How, then, are we to avoid those infinities that have to be regularized and renormalized? We want a way to construct generating functions for an idealized state that gives us values for ρ(FaFbFcFdFeFf⋅⋅⋅) that are worth having for practical engineering. Since the 1950s, the starting point for this kind of thinking has been the Wightman axioms, which we can present, adapted from Rudolph Haag's book Local Quantum Physics, as:
  • A Hilbert space H supports a unitary representation of the Poincar é group; there is a unique Poincar é invariant vacuum state, of lowest energy.
  • Quantum fields are operator-valued distributions, linear maps from a measurement description space (the a, b, c, ...) into operators Fa, Fb, Fc, ... in a 🟉-algebra A.
  • Quantum fields support a nontrivial representation of the Poincaré group.
  • Microcausality: commutativity at space-like separation (no faster-than-light signalling).
  • Completeness: the action of the quantum field is irreducible (that is, states must be pure).
  • Time-slice axiom (the state now determines the future state).
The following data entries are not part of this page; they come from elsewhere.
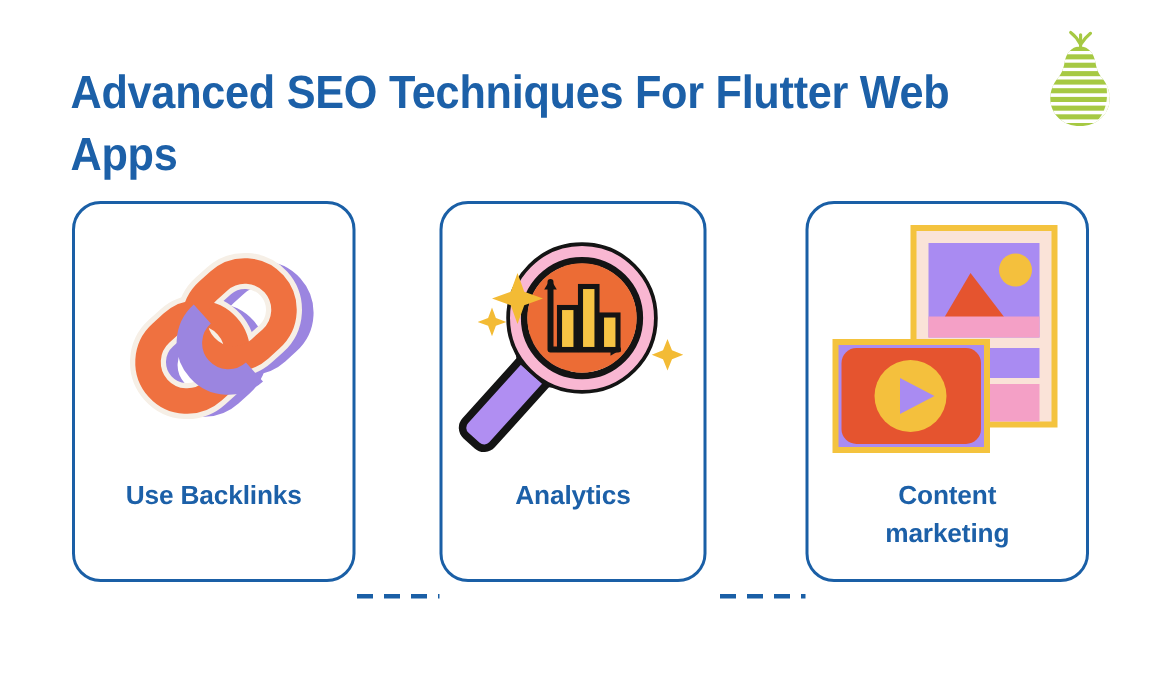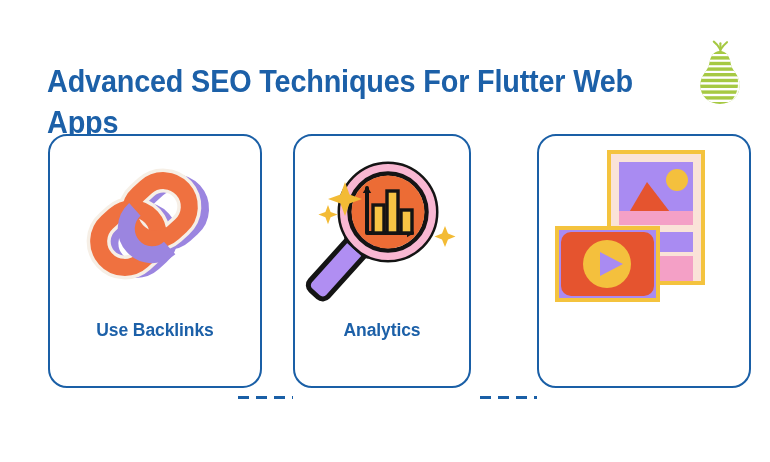--- a/index.html
+++ b/index.html
@@ -12,7 +12,7 @@
   #stage { position: relative; width: 770px; height: 462px; background:#fff; }
 
   
-  #header { position:absolute; left:0; top:0; width:740px; height:128px;margin-top:20px; }
+  #header { position:absolute; left:0; top:0; width:740px; height:128px; }
   #page-title {
     position:absolute; left:47px; top:41px; width:640px;
     font-size: 31px; line-height: 41px; font-weight: 700;

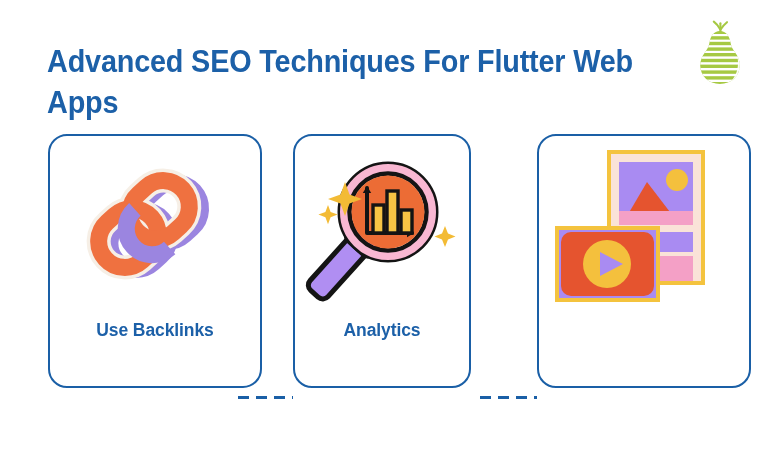--- a/index.html
+++ b/index.html
@@ -27,7 +27,7 @@
   
   #cards { position:absolute; left:0; top:134px; width:770px; height:256px; }
   .card {
-    position:absolute; top:0; width:214px; height:254px;
+    position:absolute; top:0; width:189px; height:254px;
     border:2px solid #1a5fa6; border-radius:19px;
     background:#ffffff;
   }

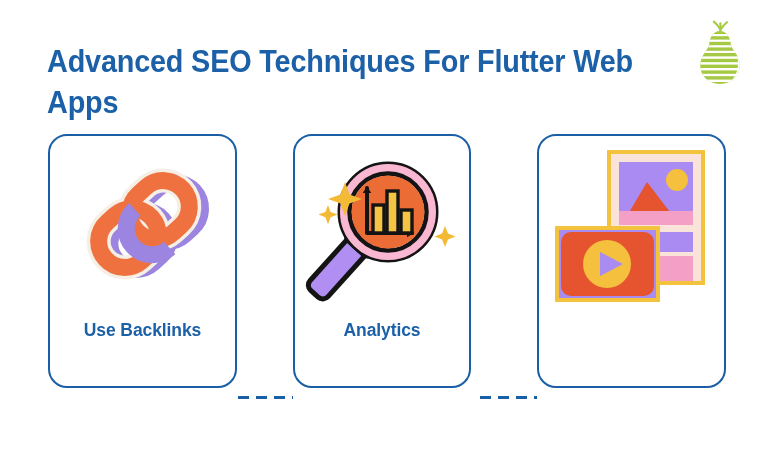--- a/index.html
+++ b/index.html
@@ -195,6 +195,10 @@
           </g>
         </svg>
       </div>
+      <div class="card-label">
+        <span>Content</span><br>
+        <span>marketing</span>
+      </div>
     </div>
 
   </div>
The mentions of the Poincaré group and of microcausality are empirically quite well justified, but at least three of these constraints are blatantly a priori, introduced more to make the math work nicely than to make the math physically useful: (1) that the vacuum state should be of lowest energy (thermal equilibrium does not satisfy this axiom); (2) that the Fa, Fb, Fc, ... must be linear functionals of the a, b, c, ... (classically, ρ(FaFb) can be understood to be an Fa response to an Fb modulation, which would not be expected to be linear in both a and b); and (3) completeness (again, a thermal equilibrium does not satisfy this axiom, but also, if any degrees of freedom are traced out, which dark matter and dark energy are, the resulting state is a mixed state: we can, for example, usefully measure just the electromagnetic field, only inferring some aspects of, but not explicitly measuring, electric currents). One consequence of removing the second, linearity, can be found in arXiv:1507.08299, though I think I might construct this paper in a somewhat different way now than I did four years ago. Others of these axioms could also be weakened or changed, perhaps even one or more might have to be strengthened to make the resulting system a better engineering tool: whatever must be done to allow us to match the experimental values must be done. The three changes above already give us a plethora of models to characterize and to check off against nature.
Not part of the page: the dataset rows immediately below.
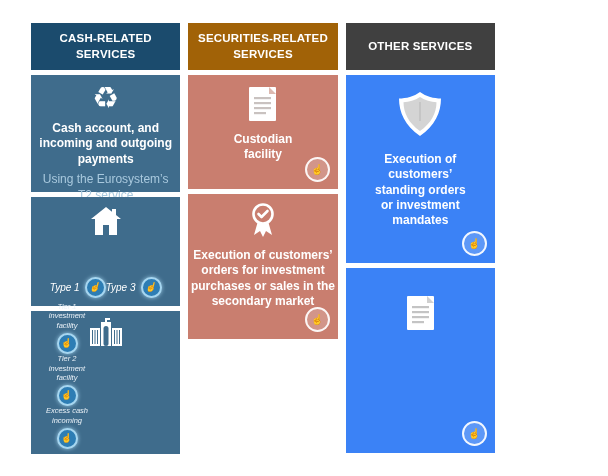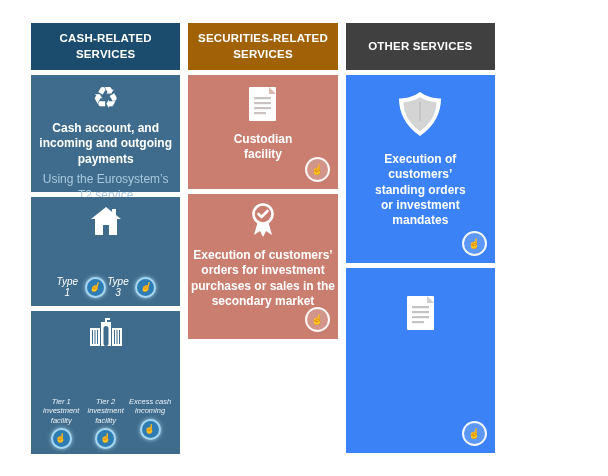--- a/index.html
+++ b/index.html
@@ -40,8 +40,8 @@
   .t-sec3{max-width:160px}
   .t-oth1{max-width:96px}
   .t-oth2{max-width:128px}
-  .type-row{position:absolute;bottom:8px;left:0;right:0;display:flex;justify-content:flex-end;
-    padding:0 24px;align-items:center;}
+  .type-row{position:absolute;bottom:8px;left:0;right:0;display:flex;justify-content:center;
+    padding:0 9px;align-items:center;}
   .type-item{display:flex;align-items:center;gap:5px;font-style:italic;font-size:10px;color:#fff;}
   .tier-row{position:absolute;bottom:5px;left:0;right:0;display:flex;justify-content:space-between;
     padding:0 8px;}

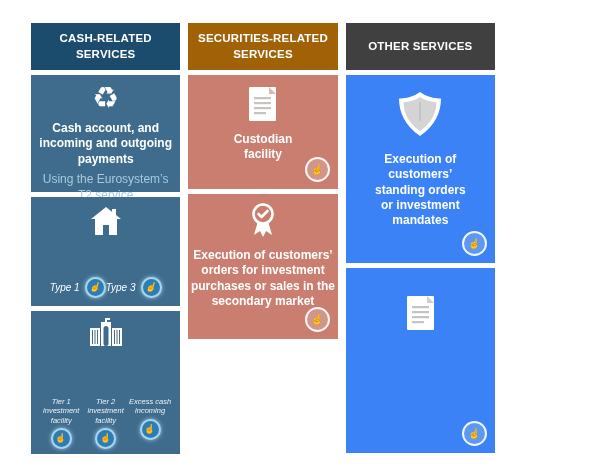--- a/index.html
+++ b/index.html
@@ -44,7 +44,7 @@
     padding:0 9px;align-items:center;}
   .type-item{display:flex;align-items:center;gap:5px;font-style:italic;font-size:10px;color:#fff;}
   .tier-row{position:absolute;bottom:5px;left:0;right:0;display:flex;justify-content:space-between;
-    padding:0 8px;}
+    padding:0 8px;flex-direction:column;}
   .tier-item{width:56px;display:flex;flex-direction:column;align-items:center;gap:3px;}
   .tier-label{font-size:7.5px;font-style:italic;line-height:1.25;color:#ecf3f9;}
   .round-link{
I should be clear that I'm not a good enough mathematician to do what I want to do (or, at least, it takes me a very long time to do it). John Baez is, however, so you can go for a look at how he's been constructing functors, in a series of blog posts, between a restricted category of classical mechanical systems and a restricted category of quantum mechanical systems:

  • Part 1: the mystery of geometric quantization: how a quantum state space is a special sort of classical state space.
  • Part 2: the structures besides a mere symplectic manifold that are used in geometric quantization.
  • Part 3: geometric quantization as a functor with a right adjoint, ‘projectivization’, making quantum state spaces into a reflective subcategory of classical ones.
  • Part 4: making geometric quantization into a monoidal functor.
  • Part 5: the simplest example of geometric quantization: the spin-1/2 particle.
  • Part 6: quantizing the spin-3/2 particle using the twisted cubic; coherent states via the adjunction between quantization and projectivization.
  • Part 7: the Veronese embedding as a method of ‘cloning’ a classical system, and taking the symmetric tensor powers of a Hilbert space as the corresponding method of cloning a quantum system.
  • Part 8: cloning a system as changing the value of Planck’s constant.

  • Lovely! And completely out of my league: you can see me try to make a connection with his work in the comments, and fail and be batted down. I was sad😧! But I also think his approach is over-complicated: in all that formal structure you might not notice that he's constructing a new type of solution to the measurement problem. I also really hope he does field theories eventually, but he hasn't yet gotten to them.